In the present study, we examined the associations between several lifestyle factors and overweight/obesity or abdominal obesity in Saudi adolescents aged 14–19 years, who were randomly selected from three major cities in Saudi Arabia. The main findings of this study are that males (compared with females) and adolescents in private (compared with public) schools have higher odds of being overweight or obese. In addition, logistic regression analysis indicated that Saudi adolescents had higher odds of being overweight/obese or abdominally obese if they less frequently engaged in vigorous physical activity, consumed breakfast or vegetables on < 3 days per week, and consumed sugar-sweetened beverages for 3–4 days per week or < 3 days per week.
The recommendations for the prevention and management of childhood obesity emphasize lifestyle modification, including daily moderate to vigorous physical activity, reducing television viewing and computer use, and avoiding unhealthy dietary habits, such as frequent consumption of fast foods, sugar-sweetened beverages, skipping breakfast and infrequent consumption of fruits and vegetables [10].
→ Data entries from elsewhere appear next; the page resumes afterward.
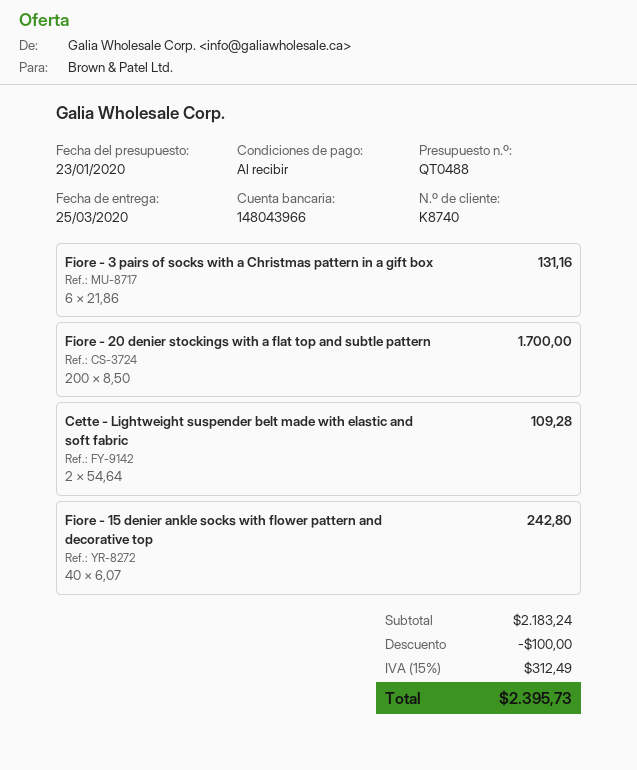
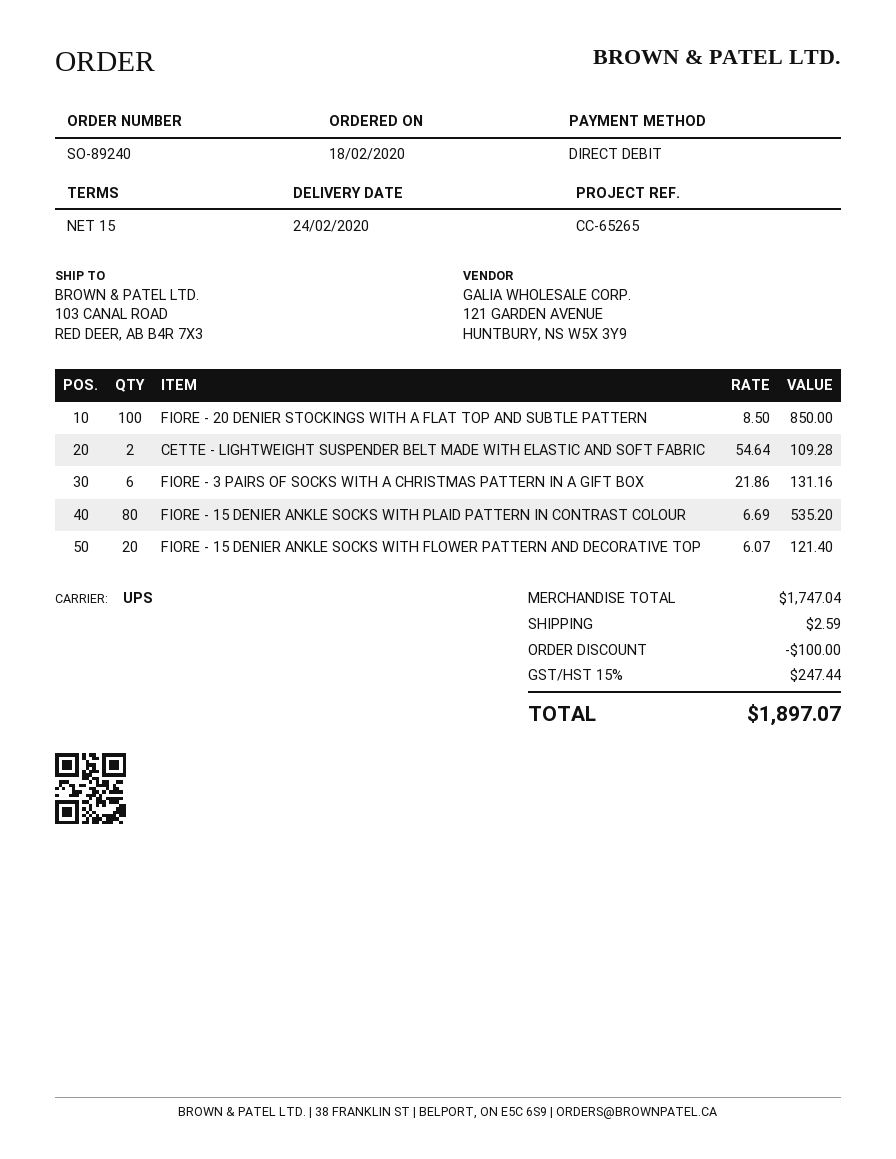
delivery date: 2020-03-25 -> 2020-02-24
payment terms: on receipt -> 15 days
Fiore - 20 denier stockings with a flat top and subtle pattern: 200 x 8.50 = 1700.00 -> 100 x 8.50 = 850.00
Fiore - 15 denier ankle socks with flower pattern and decorative top: 40 x 6.07 = 242.80 -> 20 x 6.07 = 121.40
FIORE - 15 DENIER ANKLE SOCKS WITH PLAID PATTERN IN CONTRAST COLOUR: none -> 80 x 6.69 = 535.20
subtotal: 2183.24 -> 1747.04
shipping: none -> 2.59
tax: 15% = 312.49 -> 15% = 247.44
total: 2395.73 -> 1897.07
The current study showed that male adolescents had higher odds to be obese compared with their female peers. It is worth noting that the combined prevalence of overweight and obesity in many local and regional studies is higher in males than in females [2]. This is similar to the combined overweight and obesity profile of males and females among white American adolescents but opposite to that in black American adolescents [41]. However, the sex differences in rates of obesity among adolescents are generally small and inconsistent [42].
The findings of this study indicate that adolescents in private (compared with public) schools have higher odds of being overweight or obese. Adolescents in private schools usually come from families with higher socioeconomic status. At private schools, they may also have less restriction on food and snack choices compared with those in public schools. It is worth noting that studies on socioeconomic status and obesity suggest that the rate of obesity is higher among low income groups in developed countries, and in high income groups in developing countries [1, 43]. This notion is supported by the present findings.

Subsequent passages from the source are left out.